WHAT YOU NEED TO DO:
Check every line of the data for the word "Convertor", and copy those that have it.

DATA EXCERPTS:
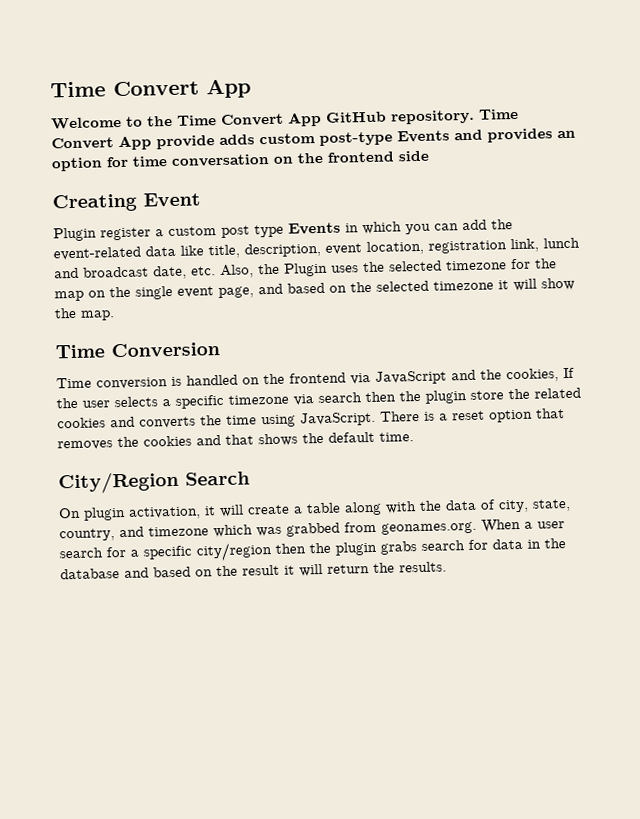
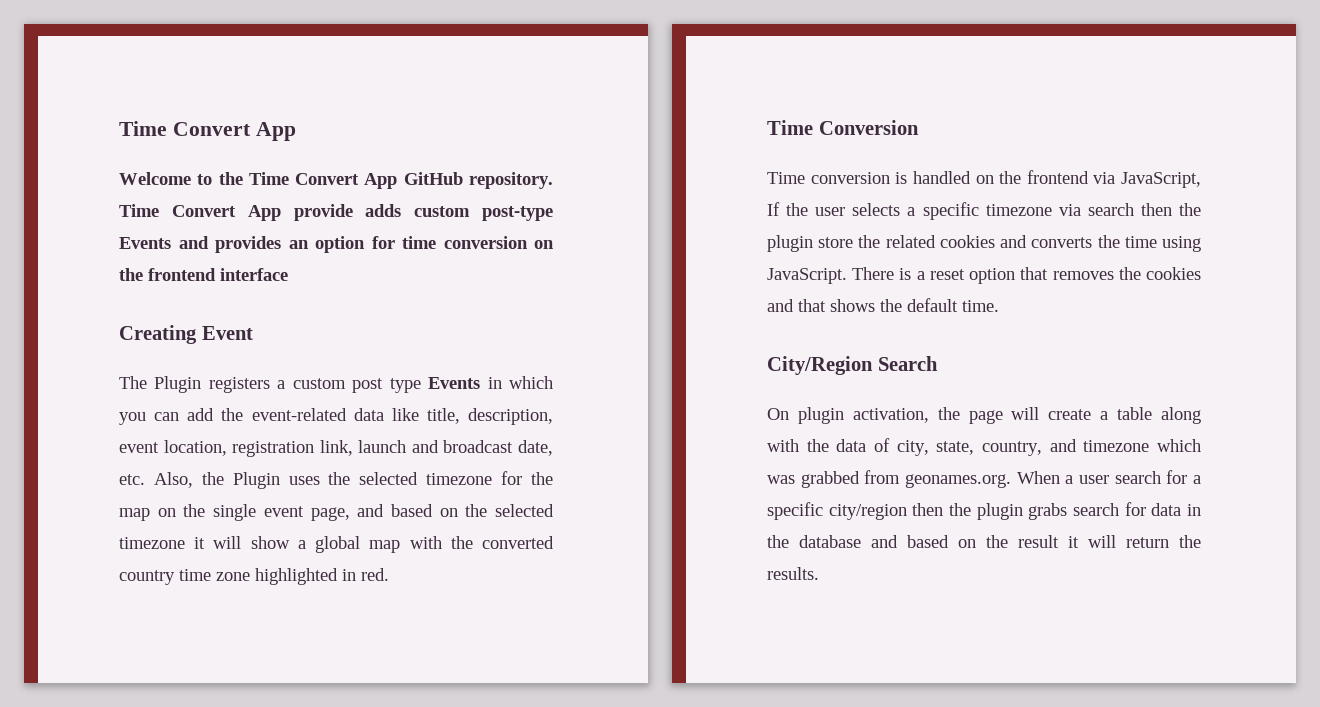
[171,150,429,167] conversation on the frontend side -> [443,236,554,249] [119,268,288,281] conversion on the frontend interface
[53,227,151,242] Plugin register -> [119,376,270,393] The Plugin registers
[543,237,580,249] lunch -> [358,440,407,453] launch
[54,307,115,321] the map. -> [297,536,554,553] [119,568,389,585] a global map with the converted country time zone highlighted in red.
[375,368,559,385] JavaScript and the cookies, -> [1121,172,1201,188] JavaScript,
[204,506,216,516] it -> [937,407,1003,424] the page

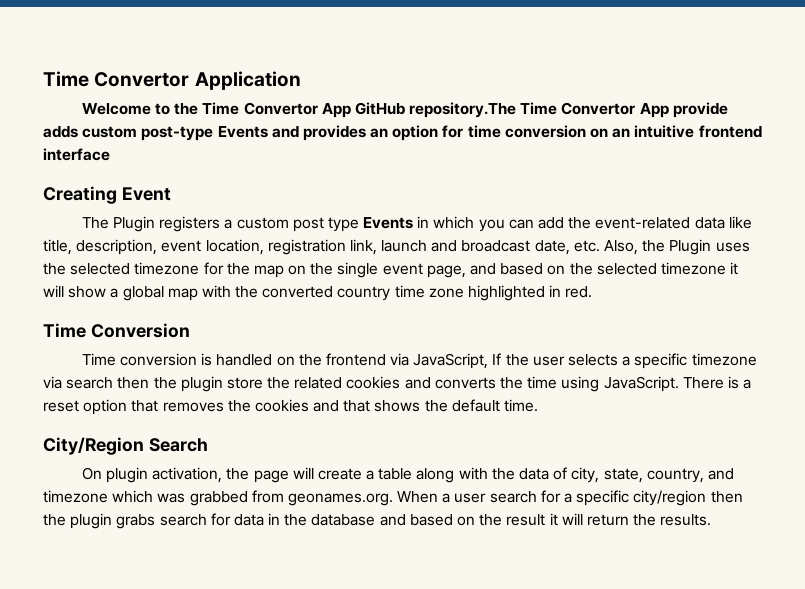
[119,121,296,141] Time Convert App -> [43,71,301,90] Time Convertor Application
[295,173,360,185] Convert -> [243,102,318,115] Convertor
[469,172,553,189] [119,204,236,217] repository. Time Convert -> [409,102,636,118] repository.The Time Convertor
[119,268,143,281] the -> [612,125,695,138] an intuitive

ANSWER TO THE PROBLEM:
[119,121,296,141] Time Convert App -> [43,71,301,90] Time Convertor Application
[295,173,360,185] Convert -> [243,102,318,115] Convertor
[469,172,553,189] [119,204,236,217] repository. Time Convert -> [409,102,636,118] repository.The Time Convertor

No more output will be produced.